Work task ->
The answer must give back every line of the data exactly, with no pictures.

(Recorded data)
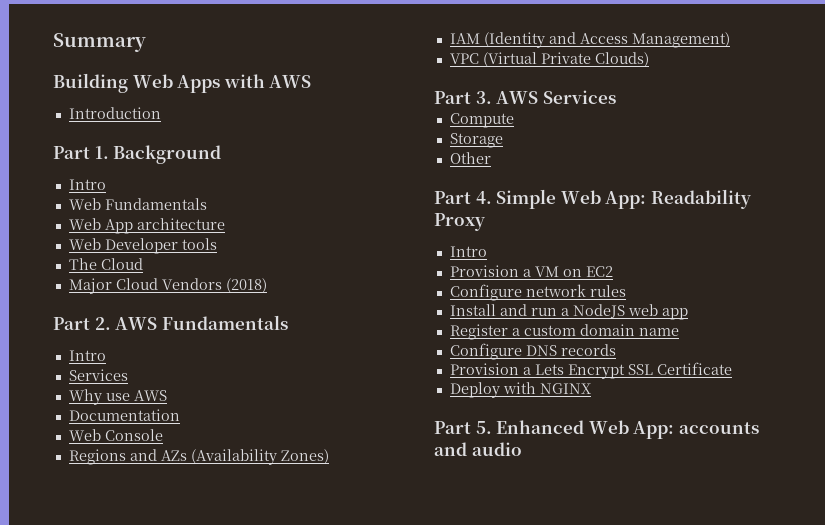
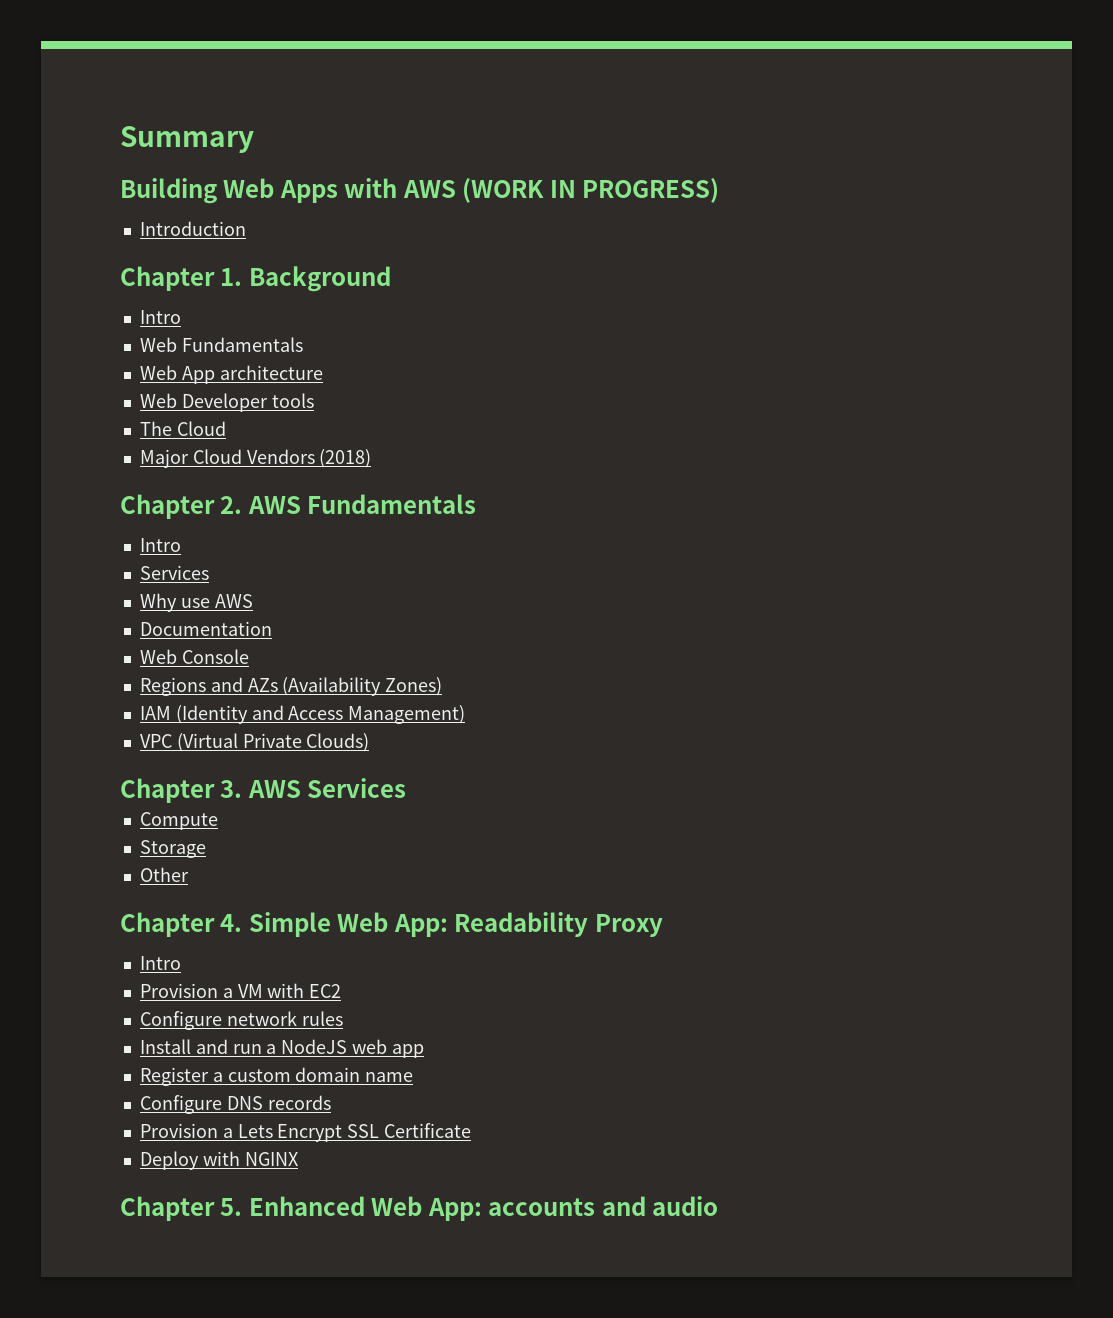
(312, 81) none -> [462,178,720,203] (WORK IN PROGRESS)
[53,146,90,159] Part -> [120,266,215,291] Chapter
[53,317,90,330] Part -> [120,494,215,519] Chapter
[434,91,471,104] Part -> [120,778,215,803] Chapter
[434,191,471,204] Part -> [120,912,215,937] Chapter
[562,269,582,277] on -> [267,983,305,998] with
[434,421,471,434] Part -> [120,1196,215,1221] Chapter

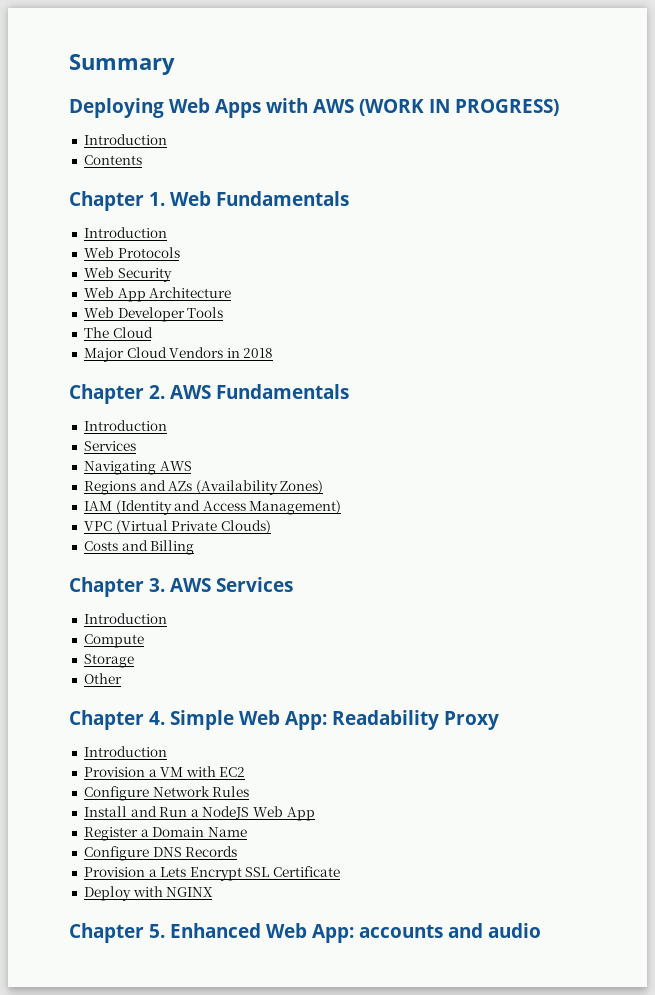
[120,178,217,204] Building -> [69,98,164,118] Deploying
(246, 228) none -> [83,155,142,165] // Contents
[248,266,391,292] [139,310,181,324] Background // Intro // -> (165, 199) none
[139,365,323,384] // Web App architecture -> [83,227,167,238] [83,247,180,258] [83,267,172,282] [83,287,232,302] // Introduction // Web Protocols // Web Security // Web App Architecture
[271,393,314,408] tools -> [187,307,224,318] Tools
[319,449,372,468] (2018) -> [226,348,274,358] in 2018
[139,538,181,552] [139,565,209,580] [139,593,253,612] [139,621,272,636] [139,649,249,664] Intro // Services // Why use AWS // Documentation // Web Console -> [83,420,167,431] [83,441,136,451] [83,461,192,475] Introduction // Services // Navigating AWS
(370, 742) none -> [83,540,195,555] // Costs and Billing
(407, 788) none -> [83,613,167,624] // Introduction
[139,956,181,970] Intro -> [83,746,167,757] Introduction
[226,1011,343,1026] network rules -> [152,786,250,797] Network Rules
[232,1044,262,1054] run -> [159,807,188,817] Run
[352,1039,424,1058] web app -> [253,806,315,821] Web App
[227,1067,414,1082] custom domain name -> [152,827,247,837] Domain Name
[267,1095,331,1110] records -> [185,846,238,857] Records

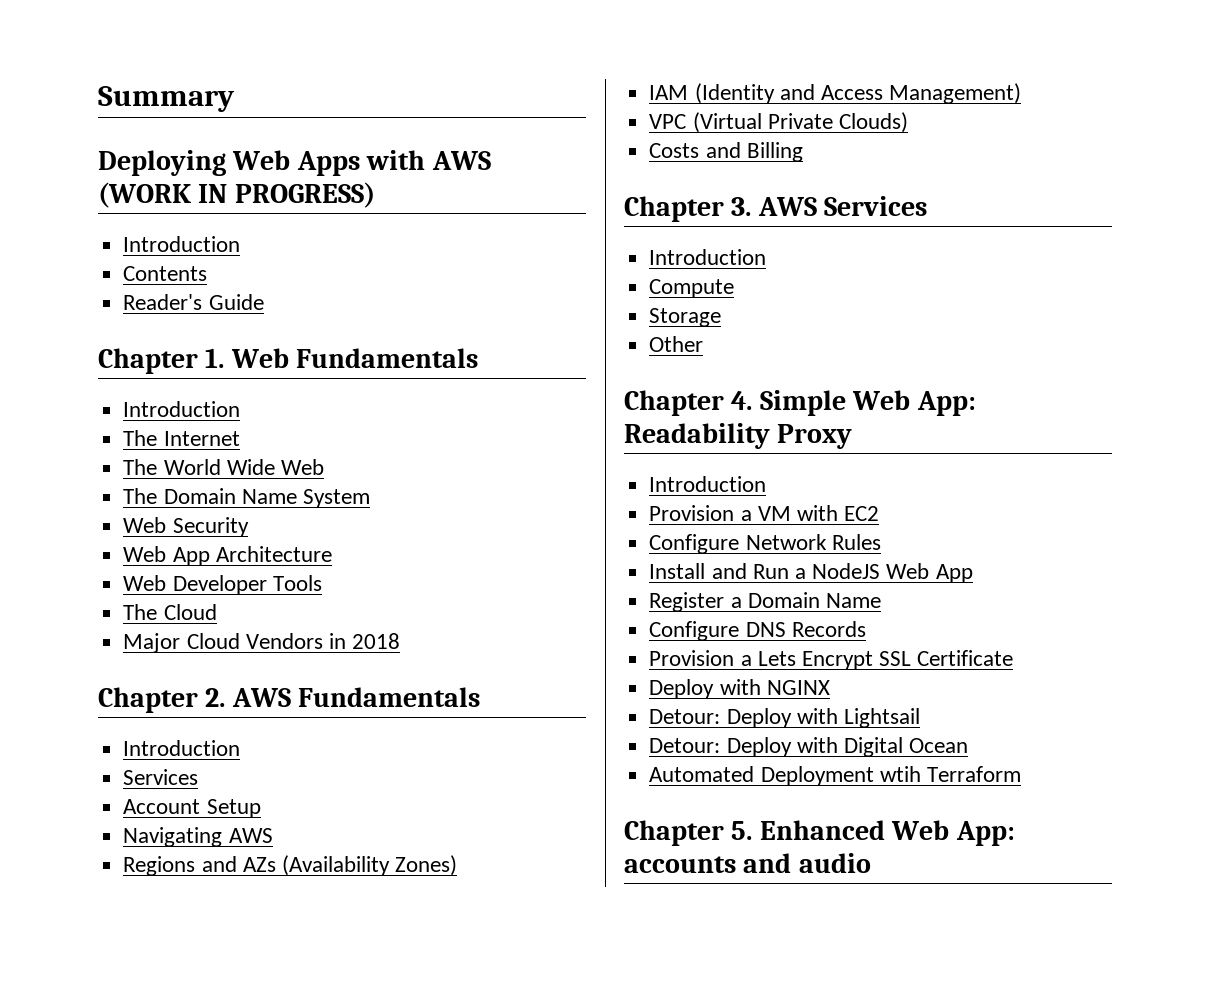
(142, 160) none -> [123,294,264,310] // Reader's Guide
[83,247,180,258] Web Protocols -> [123,430,240,446] [123,459,324,475] [123,488,370,508] The Internet // The World Wide Web // The Domain Name System
(136, 446) none -> [123,799,261,818] // Account Setup
(214, 892) none -> [649,708,920,728] [649,737,969,757] [649,766,1021,786] // Detour: Deploy with Lightsail // Detour: Deploy with Digital Ocean // Automated Deployment wtih Terraform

Task output ->
(312, 81) none -> [462,178,720,203] (WORK IN PROGRESS)
[53,146,90,159] Part -> [120,266,215,291] Chapter
[53,317,90,330] Part -> [120,494,215,519] Chapter
[434,91,471,104] Part -> [120,778,215,803] Chapter
[434,191,471,204] Part -> [120,912,215,937] Chapter
[562,269,582,277] on -> [267,983,305,998] with
[434,421,471,434] Part -> [120,1196,215,1221] Chapter

[120,178,217,204] Building -> [69,98,164,118] Deploying
(246, 228) none -> [83,155,142,165] // Contents
[248,266,391,292] [139,310,181,324] Background // Intro // -> (165, 199) none
[139,365,323,384] // Web App architecture -> [83,227,167,238] [83,247,180,258] [83,267,172,282] [83,287,232,302] // Introduction // Web Protocols // Web Security // Web App Architecture
[271,393,314,408] tools -> [187,307,224,318] Tools
[319,449,372,468] (2018) -> [226,348,274,358] in 2018
[139,538,181,552] [139,565,209,580] [139,593,253,612] [139,621,272,636] [139,649,249,664] Intro // Services // Why use AWS // Documentation // Web Console -> [83,420,167,431] [83,441,136,451] [83,461,192,475] Introduction // Services // Navigating AWS
(370, 742) none -> [83,540,195,555] // Costs and Billing
(407, 788) none -> [83,613,167,624] // Introduction
[139,956,181,970] Intro -> [83,746,167,757] Introduction
[226,1011,343,1026] network rules -> [152,786,250,797] Network Rules
[232,1044,262,1054] run -> [159,807,188,817] Run
[352,1039,424,1058] web app -> [253,806,315,821] Web App
[227,1067,414,1082] custom domain name -> [152,827,247,837] Domain Name
[267,1095,331,1110] records -> [185,846,238,857] Records

(142, 160) none -> [123,294,264,310] // Reader's Guide
[83,247,180,258] Web Protocols -> [123,430,240,446] [123,459,324,475] [123,488,370,508] The Internet // The World Wide Web // The Domain Name System
(136, 446) none -> [123,799,261,818] // Account Setup
(214, 892) none -> [649,708,920,728] [649,737,969,757] [649,766,1021,786] // Detour: Deploy with Lightsail // Detour: Deploy with Digital Ocean // Automated Deployment wtih Terraform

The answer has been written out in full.